* [WHAT THIS TASK INVOLVES]:
Leaving out the pictures, retype the lines from the top of the listing through the line with "background:#fef9c3; color:#123f4c; font-weight:bold;" exactly.

* [DATA LISTING]:

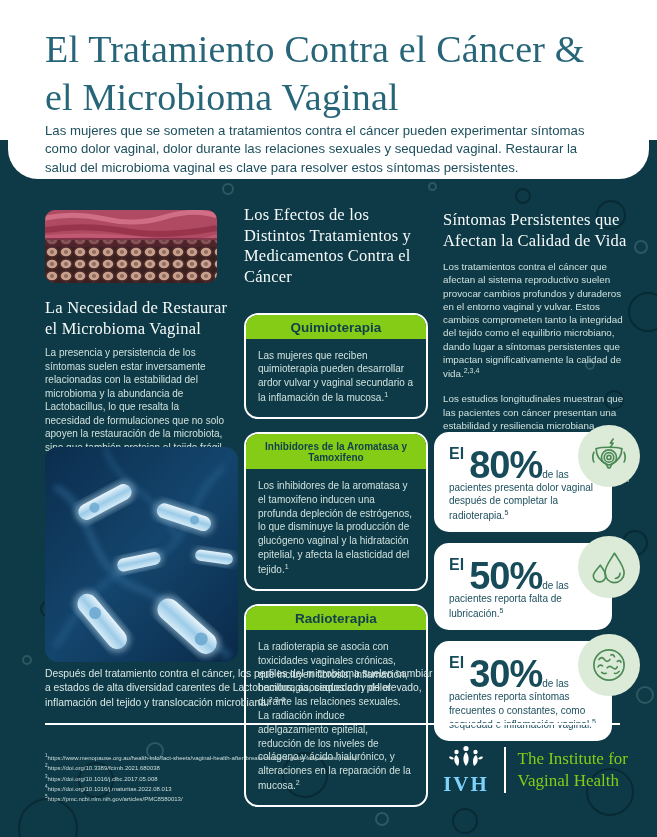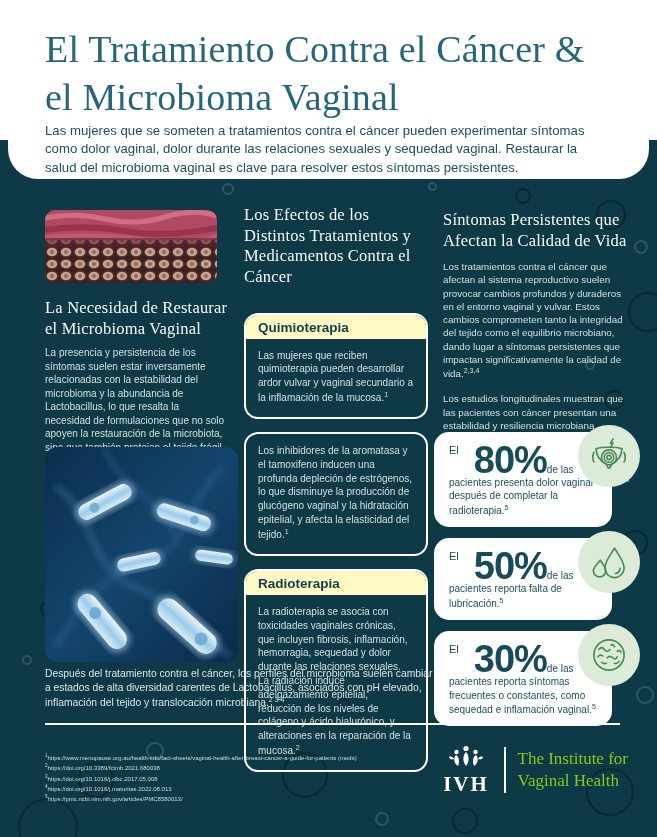--- a/index.html
+++ b/index.html
@@ -29,47 +29,47 @@
   .tissue-img { width:172px; height:73px; border-radius:10px; overflow:hidden; }
   .col-left .col-heading { margin-top:15px; width:190px; }
   .col-left .body-text { margin-top:7px; width:180px; }
   .bacteria-img { position:absolute; left:45px; top:447px; width:193px; height:215px; border-radius:13px; overflow:hidden; z-index:3; }
   .tissue-img svg, .bacteria-img svg { display:block; }
 
   
   .col-mid { position:absolute; left:244px; top:205px; width:184px; z-index:3; }
   .col-mid .col-heading { width:176px; margin-bottom:25px; }
   .tcard { border:2px solid #ffffff; border-radius:14px; overflow:hidden; margin-bottom:13px; }
-  .tcard-header { background:#fef9c3; color:#123f4c; font-weight:bold; font-size:13.5px; padding:5px 12px 4px; }
+  .tcard-header { background:#84cc16; color:#123f4c; font-weight:bold; font-size:13.5px; padding:5px 12px 4px;text-align:center; }
   .tcard-header.small { font-size:10px; padding:7px 12px 6px; }
   .tcard-body { padding:10px 12px 12px; font-size:10px; line-height:1.38; color:#cfe0dd; }
 
   
   .col-right { position:absolute; left:443px; top:210px; width:196px; z-index:3; }
   .col-right .col-heading { width:196px; margin-bottom:9px; }
   .col-right .body-text { width:190px; font-size:9.8px; margin-bottom:12px; }
 
   .stats { position:absolute; left:434px; top:432px; width:178px; z-index:3; }
   .stat-card { position:relative; background:#ffffff; border-radius:15px; padding:11px 40px 10px 15px; margin-bottom:11px; color:#1d4f5e; }
   .stat-line { font-size:10px; line-height:1.32; width:150px; }
-  .stat-el { font-size:11px; font-weight:normal; vertical-align:19px; margin-right:15px; color:#174b59; }
+  .stat-el { font-size:16px; font-weight:bold; vertical-align:19px; margin-right:5px; color:#174b59; }
   .stat-num { font-size:38px; font-weight:bold; letter-spacing:-1px; line-height:0.85; color:#174b59; margin-right:0; }
   .stat-icon-circle { position:absolute; top:-7px; right:-28px; width:62px; height:62px; border-radius:50%; background:#dcead8; display:flex; align-items:center; justify-content:center; }
 
   
   .bottom-note { position:absolute; left:45px; top:667px; width:392px; font-size:10.3px; line-height:1.38; color:#d9e6e4; z-index:3; }
   .divider-line { position:absolute; left:45px; top:723px; width:575px; height:2px; background:#ffffff; z-index:3; }
   .footnotes { position:absolute; left:45px; top:753px; width:400px; list-style:none; z-index:3; }
   .footnotes li { font-size:6px; line-height:1.55; color:#cfdedd; white-space:nowrap; }
   .footnotes sup { font-size:4.5px; }
 
   
   .logo { position:absolute; left:438px; top:745px; display:flex; align-items:center; z-index:3; }
   .logo-mark { width:56px; text-align:center; }
-  .logo-acronym { font-family:"Liberation Serif","DejaVu Serif",serif; font-weight:bold; color:#ffffff; font-size:21px; letter-spacing:2px; line-height:1; margin-top:1px; }
+  .logo-acronym { font-family:"Liberation Serif","DejaVu Serif",serif; font-weight:bold; color:#7dd3fc; font-size:21px; letter-spacing:2px; line-height:1; margin-top:1px; }
   .logo-divider { width:1.5px; height:46px; background:#ffffff; margin:0 12px 0 10px; }
   .logo-name { font-family:"Liberation Serif","DejaVu Serif",serif; color:#84cc16; font-size:17px; line-height:1.3; }
   .logo-name span { display:block; }
 </style>
 </head>
 <body>
 
 <div class="page">
 
   <div>
@@ -182,20 +182,21 @@
 
   <div class="col-mid">
     <h2 class="col-heading">Los Efectos de los Distintos Tratamientos y Medicamentos Contra el Cáncer</h2>
 
     <div class="tcard">
       <div class="tcard-header">Quimioterapia</div>
       <div class="tcard-body"><span>Las mujeres que reciben quimioterapia pueden desarrollar ardor vulvar y vaginal secundario a la inflamación de la mucosa.</span><sup>1</sup></div>
     </div>
 
     <div class="tcard">
+      <div class="tcard-header small">Inhibidores de la Aromatasa y Tamoxifeno</div>
       <div class="tcard-body"><span>Los inhibidores de la aromatasa y el tamoxifeno inducen una profunda depleción de estrógenos, lo que disminuye la producción de glucógeno vaginal y la hidratación epitelial, y afecta la elasticidad del tejido.</span><sup>1</sup></div>
     </div>
 
     <div class="tcard">
       <div class="tcard-header">Radioterapia</div>
       <div class="tcard-body"><span>La radioterapia se asocia con toxicidades vaginales crónicas, que incluyen fibrosis, inflamación, hemorragia, sequedad y dolor durante las relaciones sexuales. La radiación induce adelgazamiento epitelial, reducción de los niveles de colágeno y ácido hialurónico, y alteraciones en la reparación de la mucosa.</span><sup>2</sup></div>
     </div>
   </div>
 
   <div class="col-right">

* [TASK RESULT]:
--- a/index.html
+++ b/index.html
@@ -29,47 +29,47 @@
   .tissue-img { width:172px; height:73px; border-radius:10px; overflow:hidden; }
   .col-left .col-heading { margin-top:15px; width:190px; }
   .col-left .body-text { margin-top:7px; width:180px; }
   .bacteria-img { position:absolute; left:45px; top:447px; width:193px; height:215px; border-radius:13px; overflow:hidden; z-index:3; }
   .tissue-img svg, .bacteria-img svg { display:block; }
 
   
   .col-mid { position:absolute; left:244px; top:205px; width:184px; z-index:3; }
   .col-mid .col-heading { width:176px; margin-bottom:25px; }
   .tcard { border:2px solid #ffffff; border-radius:14px; overflow:hidden; margin-bottom:13px; }
-  .tcard-header { background:#fef9c3; color:#123f4c; font-weight:bold; font-size:13.5px; padding:5px 12px 4px; }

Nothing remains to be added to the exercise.